Sunday, January 2, 2011

Django ORM Tools

Django ORM Tools

The Django ORM is a great tool that makes it easy to work with simple data models, but it quickly shows its limitations as the complexity of the data model grows. The orm_tools module is an attempt to keep the simplicity of the Django ORM, while adding some extra features that make it much easier to work with complex object graphs. The code is available on Django Snippets.

Object Instances/Sessions

The Django ORM loads each object separately from the database. If different QuerySets select multiple objects with the same primary key, the resulting objects will all be different instances.


>>>MyModel.objects.get(pk=1) is MyModel.objects.get(pk=1)
False


The SQLAlchemy ORM solves this problem with sessions. orm_tools contains a Session class to provide similar functionality. Use the 'with' statement in combination with a Session instance to force QuerySets to retrieve cached object instances from the session.


>>>from orm_tools import Session
>>>with Session():
>>>    MyModel.objects.get(pk=1) is MyModel.objects.get(pk=1)
True


When QuerySet objects are executed inside of the 'with' block, all SQL queries are performed normally, but cached object instances are returned if an instance with an identical primary key already exists in the session. The session applies throughout any code called from within the 'with' block. Any objects inserted into the DB within the 'with' block are automatically added to the session.

Object Graphs

The Django ORM does not automatically save model object dependencies, so Django model instances must be saved one at a time.


>>>parent = MyModel()
>>>child = MyChild(parent=parent)
>>>child.save()
IntegrityError: app_mychild.parent_id may not be NULL


For simple data models, this problem is easily fixed by inserting the models into the database at the same time that they are created.


>>>parent = MyModel.objects.create()
>>>child = MyChild.objects.create(parent=parent)

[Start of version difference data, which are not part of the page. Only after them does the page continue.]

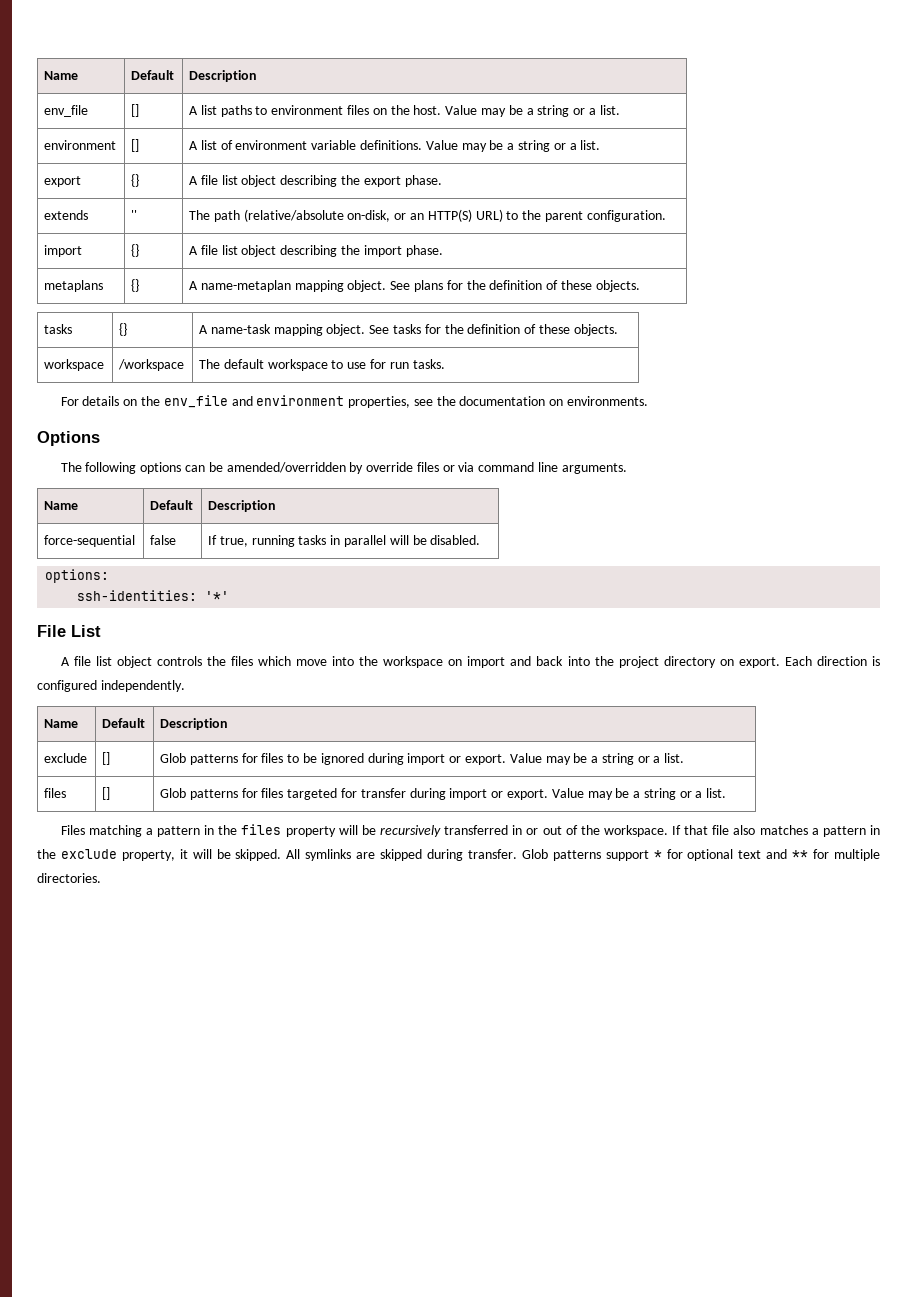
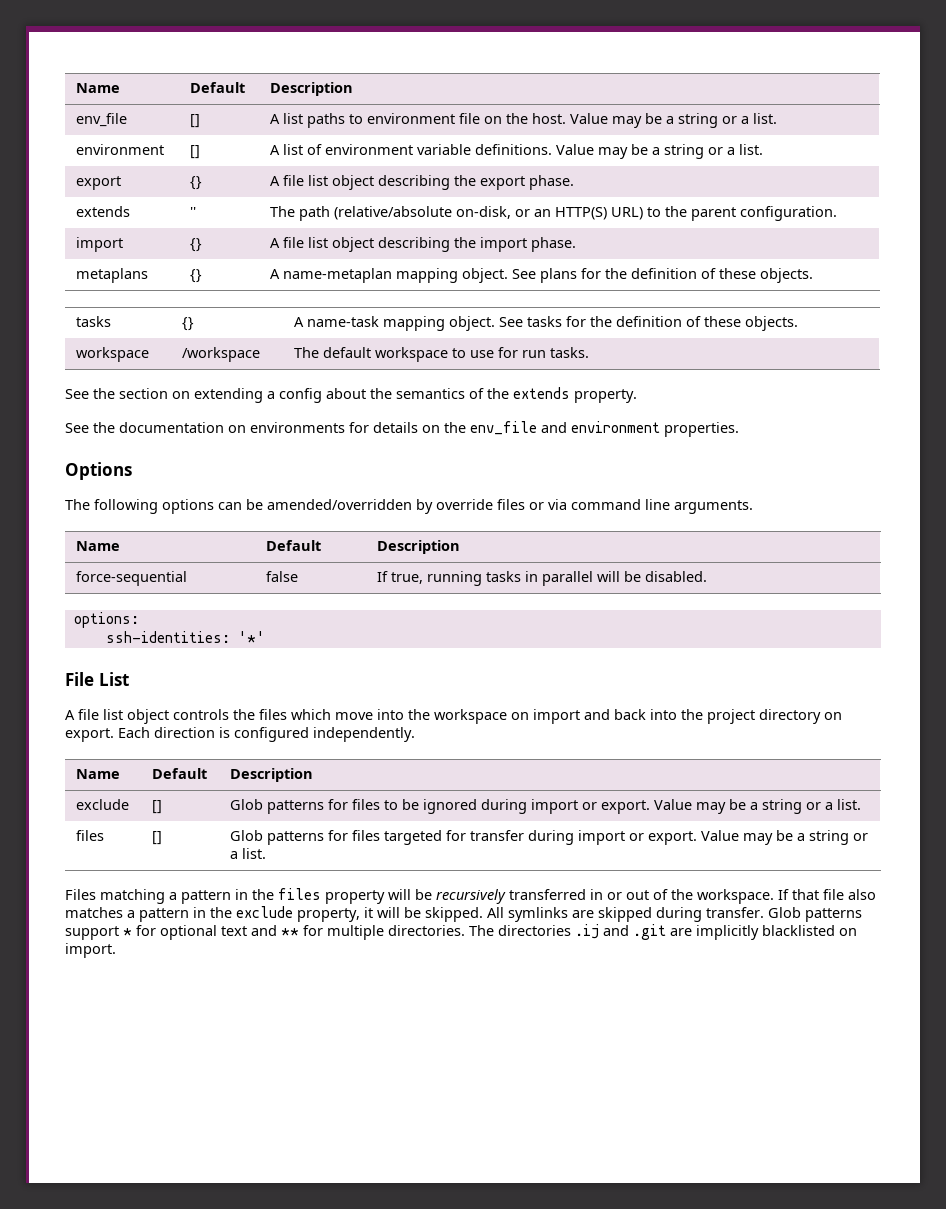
[347,105,370,115] files -> [459,113,481,124] file
[60,397,79,406] For -> [65,387,637,403] [65,422,369,433] See the section on extending a config about the semantics of the extends property. // See the documentation on environments for
[348,396,648,408] properties, see the documentation on environments. -> [664,422,739,437] properties.
(101, 878) none -> [469,924,857,940] [65,943,116,958] The directories .ij and .git are implicitly blacklisted on import.

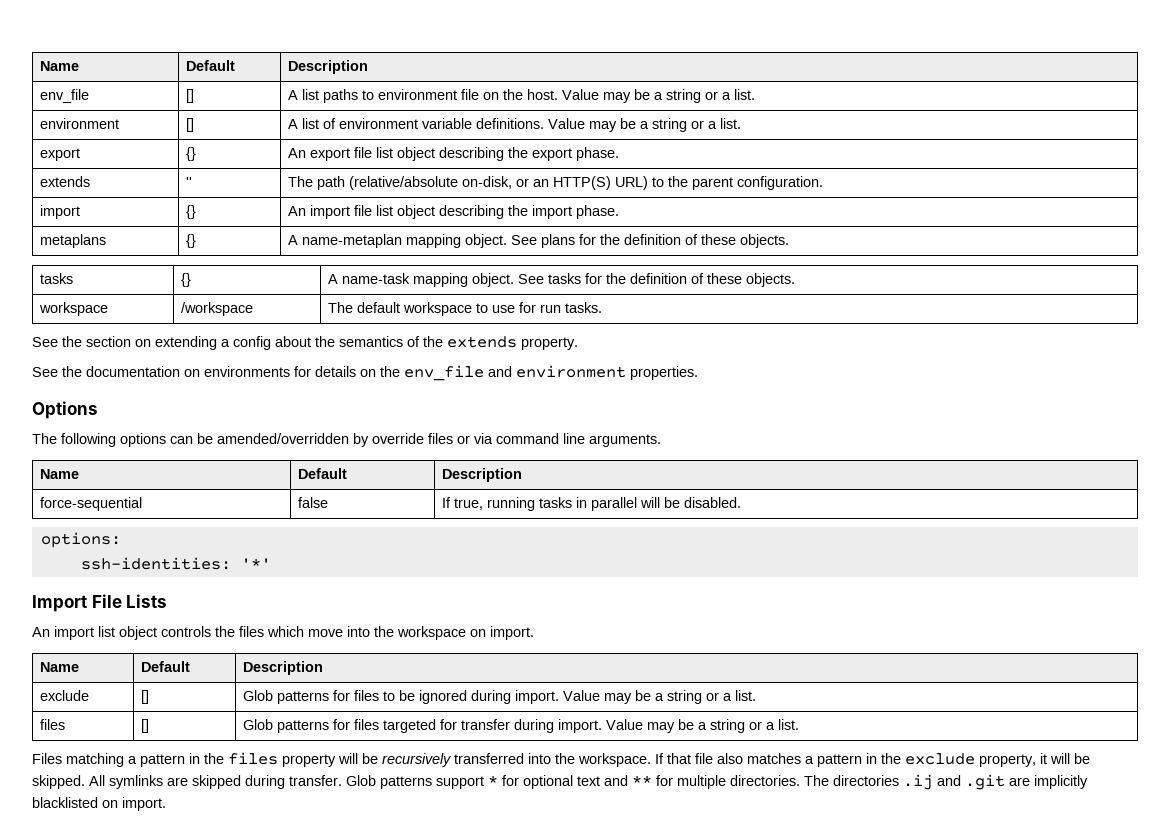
[270,176,281,186] A -> [288,148,351,161] An export
[270,238,281,248] A -> [288,205,351,219] An import
[65,672,129,686] [65,709,99,720] File List // A file -> [32,594,168,612] [32,626,94,640] Import File Lists // An import
[533,709,842,724] [65,727,415,742] import and back into the project directory on export. Each direction is configured independently. -> [490,626,534,640] import.
[531,799,651,814] import or export. -> [515,690,560,704] import.
[578,830,698,845] import or export. -> [558,719,603,733] import.
[590,889,668,900] in or out of -> [528,753,551,764] into

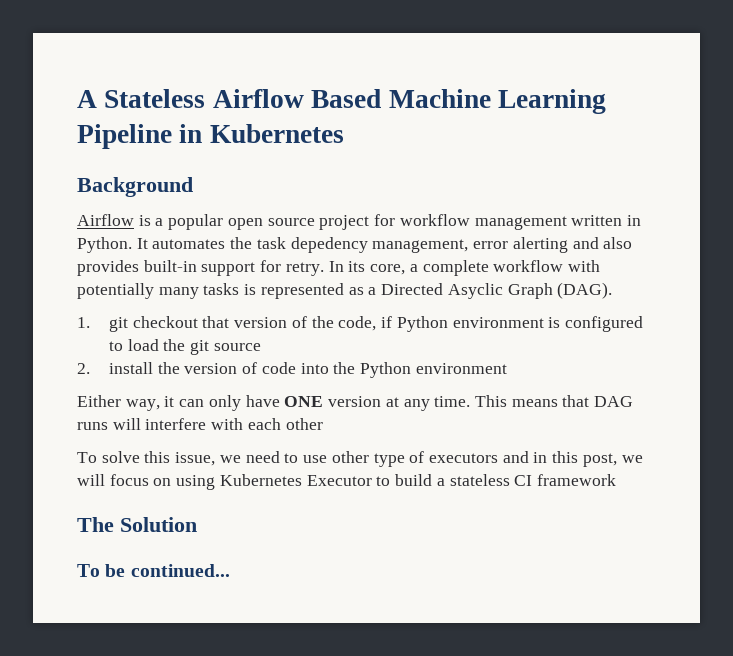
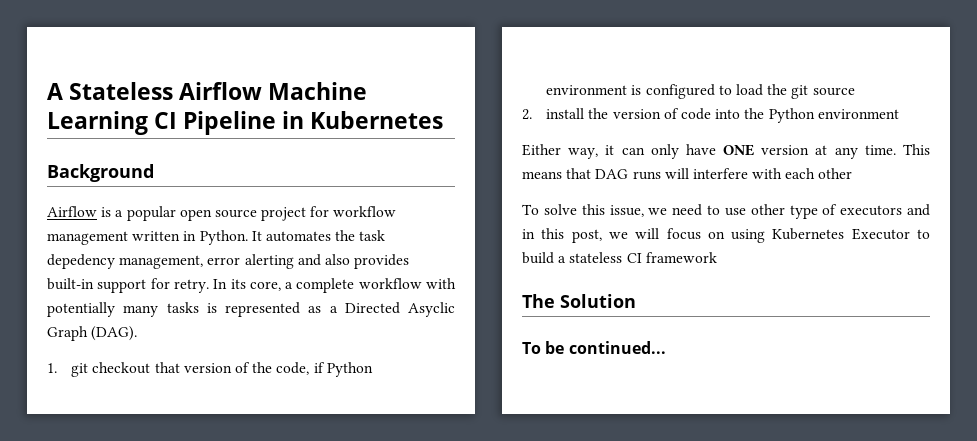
[311,89,382,108] Based -> (263, 91) none
(607, 101) none -> [154,112,178,129] CI

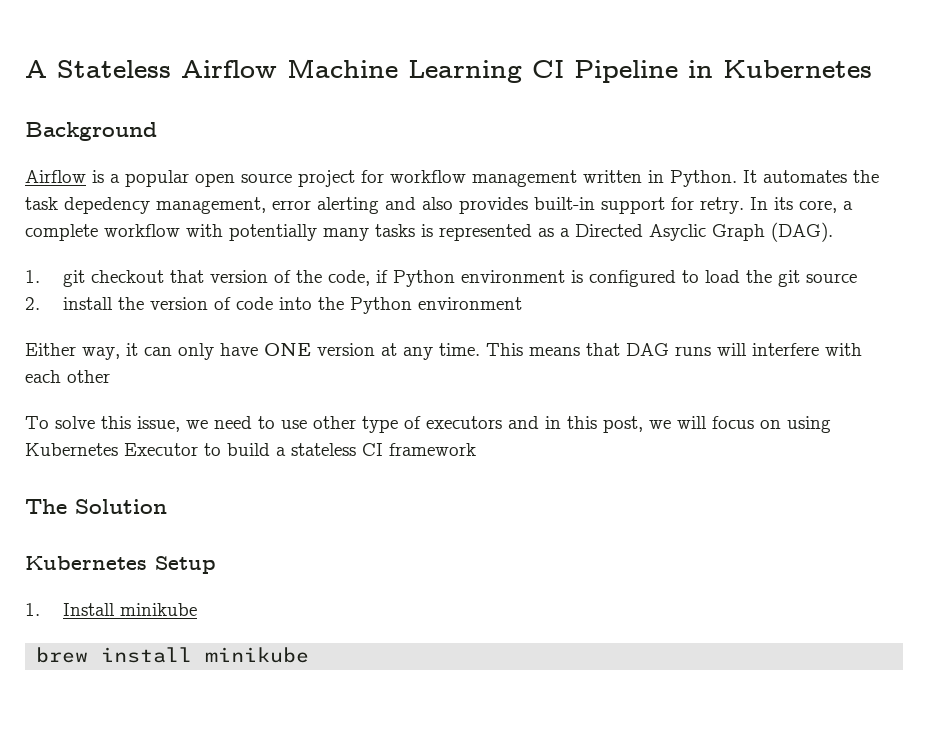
[522,341,666,354] To be continued... -> [25,556,216,574] [25,603,197,616] [36,647,310,663] Kubernetes Setup // 1. Install minikube // brew install minikube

However this is not always ideal for more complex data models, especially if the objects involved already exist in the database, and changes need to be persisted by updating existing rows. orm_tools contains a GraphSaver class that will save an entire object graph at once.


>>>from orm_tools import GraphSaver
>>>parent = MyModel()
>>>child = MyChild(parent=parent)
>>>saver = GraphSaver()
>>>saver.save(child)


When the 'save' method of the GraphSaver object is called, all dependencies will be detected and their 'save' methods will be called in the correct order, so that the entire object graph is saved. The GraphSaver's 'save' method works equally well for both inserts and updates, although updates can optionally be ignored by setting the 'update' argument to False. In the future, I hope to increase performance significantly by modifying the code to exeucte batched insert/update queries for databases that support it (postgres w/ psycopg 2).

Collections

The Django ORM supports one-to-many object relations. Objects on the 'many' side of a one-to-many relation cannot be attached to the 'one' unless the 'one' is already saved in the database. This causes some of the same problems as described in the 'Object Graphs' section. The orm_tools module contains a Collection class that enables 'many' objects to be added to a 'one' object, regardless of whether the 'one' object has been saved yet.


from django.db import models

from orm_tools import Collection

class One(models.Model):
label = models.CharField(default='blank', max_length=20)

# Call the 'set_property' static method
# to create a collection object.
#
# Arguments
# ==========
# * Model to add collection to
# * Collection attribute name
# * Many's foreign key attribute name
# * One's 'many set' attribute name
Collection.set_property(One, 'children', 'parent', 'many_set')

class Many(models.Model):
label = models.CharField(default='blank', max_length=20)
parent = models.ForeignKey(One, null=False)



>>>one = One()
>>>one.children.add(Many())
>>>one.children.add(Many())
>>>saver = GraphSaver()
>>>saver.save(one)


The Collection object can be iterated through, indexed, and sliced regardless of whether the 'one' object and the 'many' objects have been saved yet. The GraphSaver's 'save' method will also automatically save all 'many' objects.